Il n'en avait aucune idée. À force d'être resté enfermé, il en était devenu agoraphobe, et la seule chose qu'il avait compris, c'était qu'il ne ferait plus jamais confiance à aucun homme sur cette terre. Pas même son père, lui qui l'avait abandonné dans un pensionnat pour jeunes garçons à l'âge de onze ans.

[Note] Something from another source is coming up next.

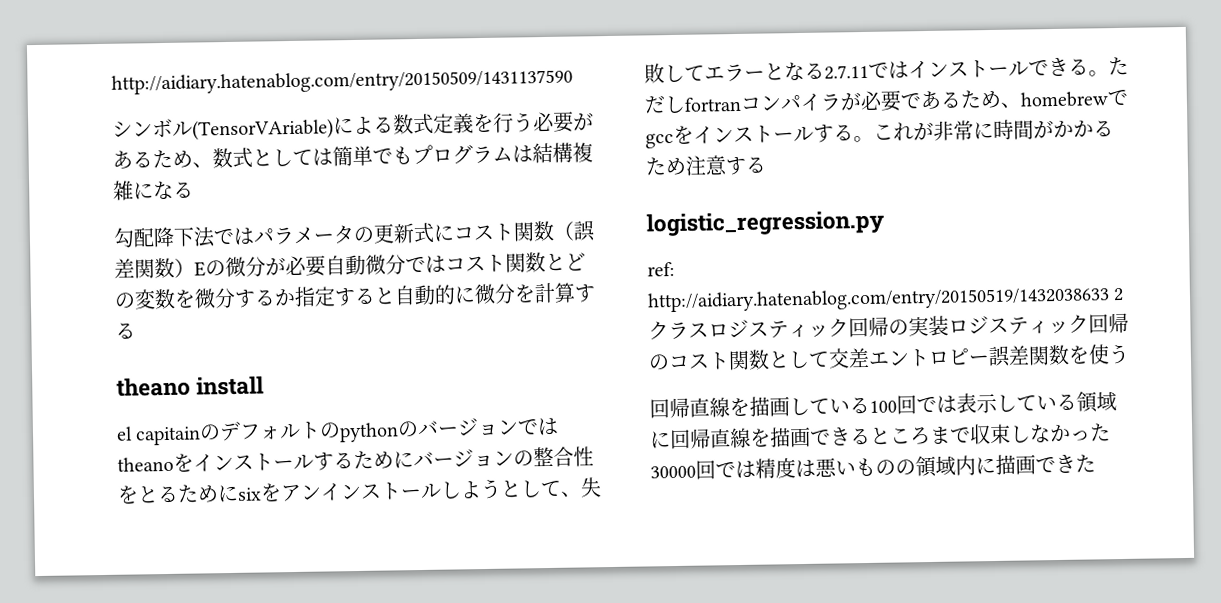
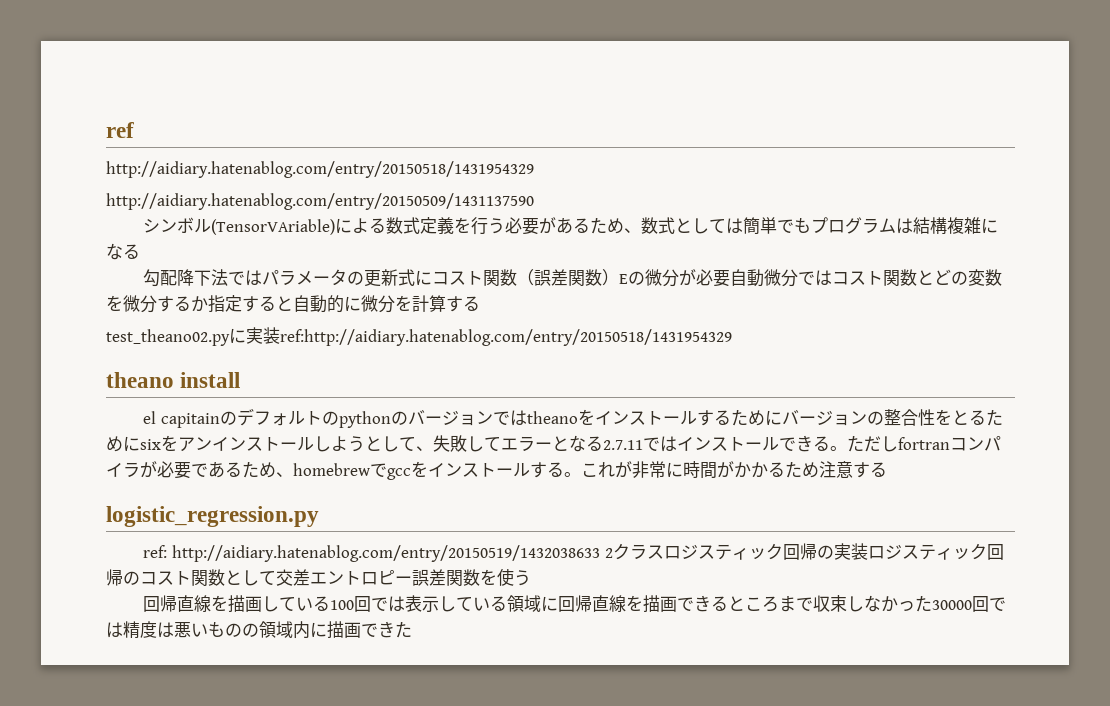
(111, 81) none -> [106,122,134,138] [106,161,534,178] ref // http://aidiary.hatenablog.com/entry/20150518/1431954329 //
(136, 331) none -> [106,327,732,346] // test_theano02.pyに実装ref:http://aidiary.hatenablog.com/entry/20150518/1431954329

Deux mois de déni total, deux long mois de séquestration volontaire.

Il ferma les yeux et essaya de dormir, mais des images défilèrent sous ses yeux, l'horreur déformait son teint blafard, des dizaines et des dizaines d'hommes le regardaient avec des yeux moqueurs, mais la seule chose qu'il pu remarquer dans son rêve, était que tous ces hommes, sans exception, ressemblaient à une seule et même personne. Dérangé par une impression de nausée, il se leva d'un bond et se dirigea vers la salle de bain puis régurgita le maigre repas qu'il avait encore dans l'estomac. Il se rinça la bouche et regarda le reflet de ses traits tiré par la fatigue dans le miroir brisé.

Il maudissait les nausées et il ne s'habituerait probablement jamais à cette sensation désagréable. Son téléphone bipa, quelqu'un essayait de le contacter, mais il ne fit aucun mouvement et resta dans la triste contemplation de son maigre corps. Il le savait et il s'en doutait, mais son cœur avait choisi d'ignorer la toute petite voix qui, au désarroi de tout le monde, avait toujours raison.

À seulement vingt-deux ans, il avait autant vécu qu'une personne de cinquante ans. Des rejets, des rejets et encore des rejets, mais aucun regret, là était son mantra. Il ne devait avoir aucun regret. Il devait se bouger parce que les faibles revenus qu'il avait commençaient à s'épuiser considérablement et Dieu seul savait qu'il en avait besoin parce que sinon sa vie ne serait plus très longue. Il était, certes, agoraphobe, mais pas suicidaire. Il devait se nourrir, mais c'était impossible qu'il sorte.

Dans sa profonde contemplation il n'entendit pas les deux voitures s'arrêter devant la maison, ni les trois portières se refermer bruyamment. Par contre, il bougea, car son corps ne pouvait plus tenir longtemps. Il était trop faible pour rester debout. Il se dirigea alors vers sa chambre d'occasion et se coucha sur son lit quand, soudainement, il entendit une voix.

«Elle n'a pas été habitée depuis l'incident et elle est restée telle quelle. Je suis vraiment heureux que vous vous décidiez enfin à revenir l'habiter M. Hale! Mais vous devrez faire beaucoup de rénovations»,fit la voix d'un inconnu.

«J'y compte bien», répondit une voix plus profonde et plus grave.